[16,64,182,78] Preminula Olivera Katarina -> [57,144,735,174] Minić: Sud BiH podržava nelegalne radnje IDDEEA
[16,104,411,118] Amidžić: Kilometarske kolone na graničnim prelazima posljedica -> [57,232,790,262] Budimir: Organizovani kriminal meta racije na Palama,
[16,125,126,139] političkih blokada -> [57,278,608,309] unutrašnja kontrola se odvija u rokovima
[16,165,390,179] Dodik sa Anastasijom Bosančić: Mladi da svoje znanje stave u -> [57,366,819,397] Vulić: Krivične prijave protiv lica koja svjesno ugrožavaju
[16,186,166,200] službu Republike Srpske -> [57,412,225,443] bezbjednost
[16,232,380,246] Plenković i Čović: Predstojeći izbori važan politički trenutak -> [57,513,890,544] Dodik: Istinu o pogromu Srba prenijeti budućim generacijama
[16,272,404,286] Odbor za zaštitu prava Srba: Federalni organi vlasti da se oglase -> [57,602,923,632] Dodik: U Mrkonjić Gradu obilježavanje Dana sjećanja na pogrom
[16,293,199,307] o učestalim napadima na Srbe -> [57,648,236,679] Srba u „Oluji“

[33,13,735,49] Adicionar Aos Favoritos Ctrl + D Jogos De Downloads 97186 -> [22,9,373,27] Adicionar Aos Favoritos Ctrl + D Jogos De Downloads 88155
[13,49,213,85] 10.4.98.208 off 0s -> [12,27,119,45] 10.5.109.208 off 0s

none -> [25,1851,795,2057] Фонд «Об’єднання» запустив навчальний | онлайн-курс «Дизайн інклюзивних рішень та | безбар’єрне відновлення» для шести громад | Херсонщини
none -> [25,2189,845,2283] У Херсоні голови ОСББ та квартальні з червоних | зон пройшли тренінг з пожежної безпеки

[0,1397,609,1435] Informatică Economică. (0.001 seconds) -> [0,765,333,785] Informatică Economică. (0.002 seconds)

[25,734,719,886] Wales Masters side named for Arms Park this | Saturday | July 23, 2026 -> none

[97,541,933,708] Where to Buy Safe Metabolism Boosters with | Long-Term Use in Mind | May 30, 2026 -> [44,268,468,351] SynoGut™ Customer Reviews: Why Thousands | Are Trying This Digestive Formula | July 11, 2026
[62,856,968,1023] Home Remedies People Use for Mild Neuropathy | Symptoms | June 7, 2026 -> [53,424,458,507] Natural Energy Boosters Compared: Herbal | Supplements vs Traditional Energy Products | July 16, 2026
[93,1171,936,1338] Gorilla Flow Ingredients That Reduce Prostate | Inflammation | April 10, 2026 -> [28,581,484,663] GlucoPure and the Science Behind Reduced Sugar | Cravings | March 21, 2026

***

* **Exercise objective**
The material is to be transcribed once more, exactly and completely.

* **Response to this task**
[16,64,182,78] Preminula Olivera Katarina -> [57,144,735,174] Minić: Sud BiH podržava nelegalne radnje IDDEEA
[16,104,411,118] Amidžić: Kilometarske kolone na graničnim prelazima posljedica -> [57,232,790,262] Budimir: Organizovani kriminal meta racije na Palama,
[16,125,126,139] političkih blokada -> [57,278,608,309] unutrašnja kontrola se odvija u rokovima
[16,165,390,179] Dodik sa Anastasijom Bosančić: Mladi da svoje znanje stave u -> [57,366,819,397] Vulić: Krivične prijave protiv lica koja svjesno ugrožavaju
[16,186,166,200] službu Republike Srpske -> [57,412,225,443] bezbjednost
[16,232,380,246] Plenković i Čović: Predstojeći izbori važan politički trenutak -> [57,513,890,544] Dodik: Istinu o pogromu Srba prenijeti budućim generacijama
[16,272,404,286] Odbor za zaštitu prava Srba: Federalni organi vlasti da se oglase -> [57,602,923,632] Dodik: U Mrkonjić Gradu obilježavanje Dana sjećanja na pogrom
[16,293,199,307] o učestalim napadima na Srbe -> [57,648,236,679] Srba u „Oluji“

[33,13,735,49] Adicionar Aos Favoritos Ctrl + D Jogos De Downloads 97186 -> [22,9,373,27] Adicionar Aos Favoritos Ctrl + D Jogos De Downloads 88155
[13,49,213,85] 10.4.98.208 off 0s -> [12,27,119,45] 10.5.109.208 off 0s

none -> [25,1851,795,2057] Фонд «Об’єднання» запустив навчальний | онлайн-курс «Дизайн інклюзивних рішень та | безбар’єрне відновлення» для шести громад | Херсонщини
none -> [25,2189,845,2283] У Херсоні голови ОСББ та квартальні з червоних | зон пройшли тренінг з пожежної безпеки

[0,1397,609,1435] Informatică Economică. (0.001 seconds) -> [0,765,333,785] Informatică Economică. (0.002 seconds)

[25,734,719,886] Wales Masters side named for Arms Park this | Saturday | July 23, 2026 -> none

[97,541,933,708] Where to Buy Safe Metabolism Boosters with | Long-Term Use in Mind | May 30, 2026 -> [44,268,468,351] SynoGut™ Customer Reviews: Why Thousands | Are Trying This Digestive Formula | July 11, 2026
[62,856,968,1023] Home Remedies People Use for Mild Neuropathy | Symptoms | June 7, 2026 -> [53,424,458,507] Natural Energy Boosters Compared: Herbal | Supplements vs Traditional Energy Products | July 16, 2026
[93,1171,936,1338] Gorilla Flow Ingredients That Reduce Prostate | Inflammation | April 10, 2026 -> [28,581,484,663] GlucoPure and the Science Behind Reduced Sugar | Cravings | March 21, 2026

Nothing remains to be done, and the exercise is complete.